Federal prosecutors have begun dropping pending drug charges in cases involving D.C. narcotics officers who are the subjects of an FBI investigation into allegations that some officers in D.C.'s 4th Police District kept drugs and money confiscated in raids.

An assistant U.S. attorney told D.C. Superior Court Commissioner John W. King yesterday that two cases scheduled for a preliminary hearing had been dropped by prosecutors. The arresting officer in both cases was Shelton D. Roberts, a 4th District officer who has been named in the FBI probe.

Sources said yesterday that another drug case involving 4th District officers was dismissed Monday and that as many as 200 drug cases may be in jeopardy because of the pending FBI investigation of four or five 4th District vice officers suspected of skimming cash or drugs from drug raids.

U.S. Attorney Joseph E. diGenova said yesterday he had not yet decided what action to take in the drug cases or whether all 4th District narcotics cases will be dismissed, but that he expected to act in the next two days. DiGenova said he expects to discuss his plans with D.C. Police Chief Maurice T. Turner Jr. today.

Sources previously have stated that prosecutors may have to drop drug charges against defendants arrested by all 12 vice officers assigned to the 4th District because of possible legal challenges from lawyers who say that even if all the officers did not participate in the skimming they may have known about the allegations.

In the cases before King, one defendant was charged with distributing cocaine and another with possessing it. In both cases, search warrants were signed and executed by Roberts, a 17-year member of the police force, and other vice officers from the 4th District.

The prosecutor who announced the dismissals did not explain why the cases were being dropped and law enforcement sources differed yesterday on the reasons. Some said the cases were dropped because Roberts failed to show up to testify at the hearing, and pointed out that no decision had been made yet by diGenova.

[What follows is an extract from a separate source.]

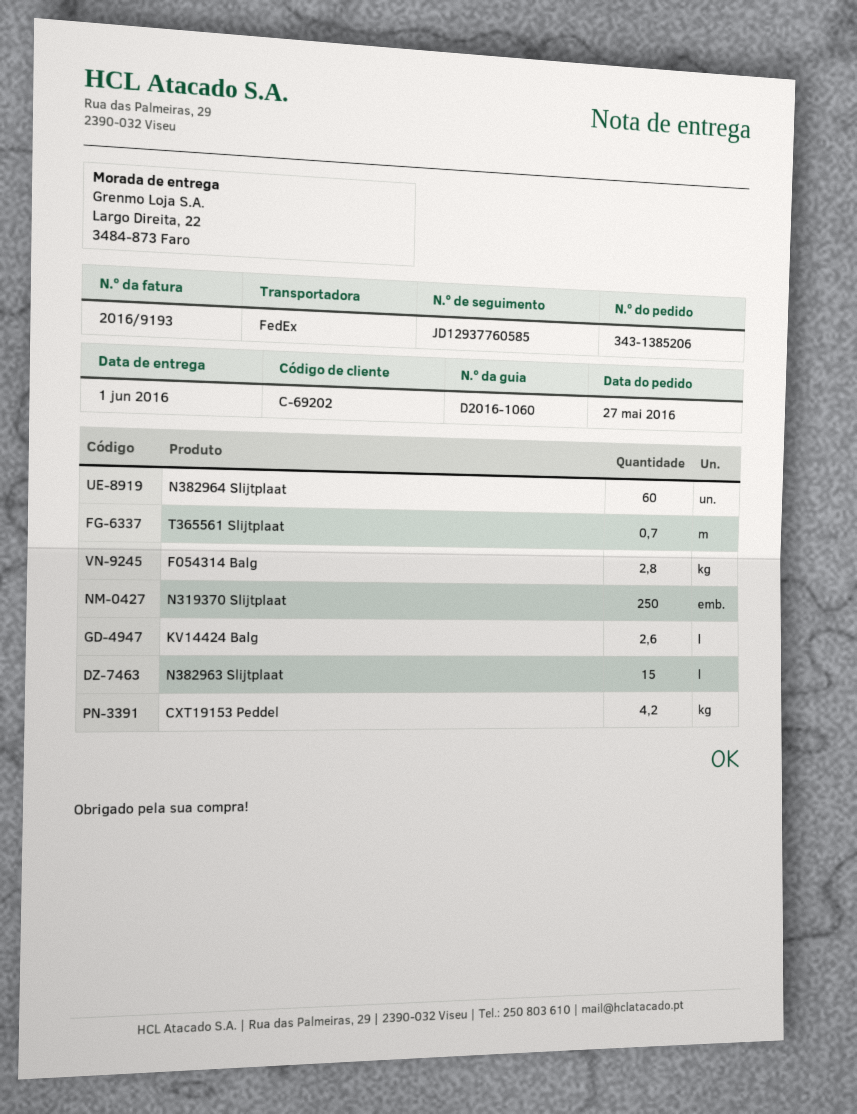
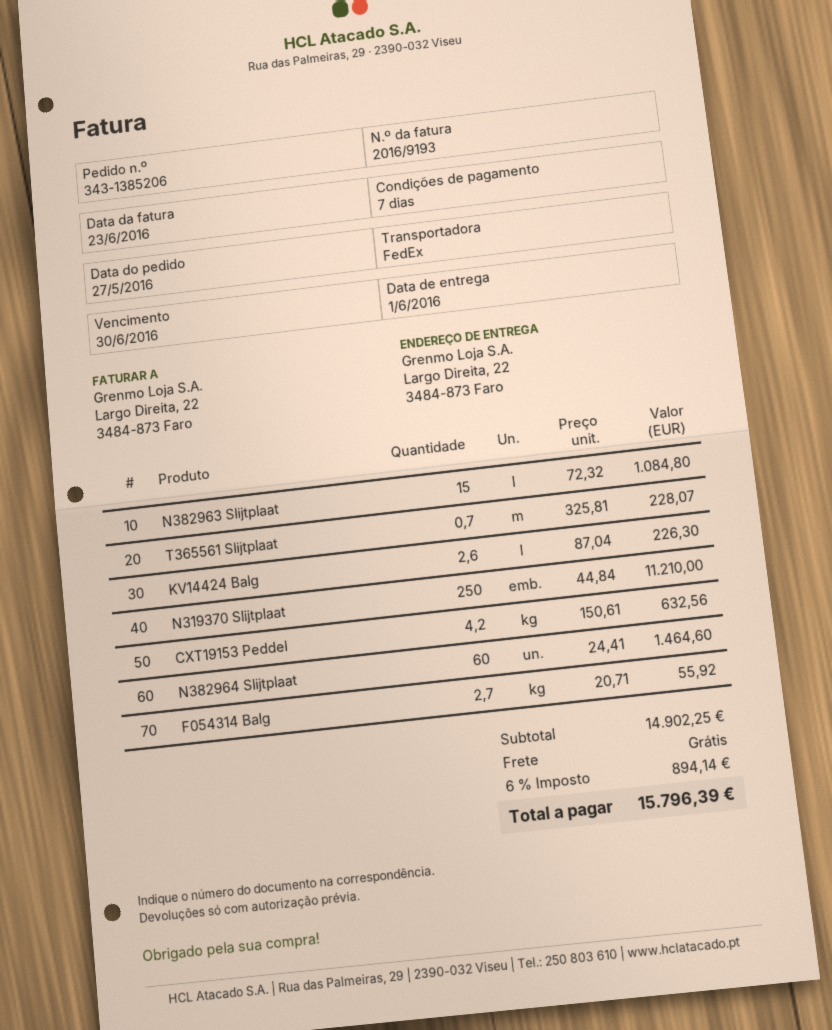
F054314 Balg: 2.8 -> 2.7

The sources said that although it was highly likely that diGenova would order the dismissal of most cases involving Roberts and his partner, Officer James Whitaker Jr., who is also a subject of the federal probe, other charges may be reviewed on a case-by-case basis.

The investigation of the 4th District also includes allegations that some narcotics officers received payoffs from suspected drug dealers in exchange for warning of Operation Caribbean Cruise, an extensive drug sweep last year that netted few arrests. FBI agents searched the 4th District headquarters last week, reviewing search warrants and arrest reports.

William J. Garber, lawyer for one of the defendants in the dropped cases, said yesterday his client was not "at this point" making any allegation of missing property. "It's too early. We're still in the process of studying the matter," Garber said.

In other related court action, defense attorneys have seized upon uncertainty created by the FBI probe to seek continuances in drug cases. Judge Robert Scott granted a defense motion Monday for a one-month continuance in a case in which the lawyer cited the probe.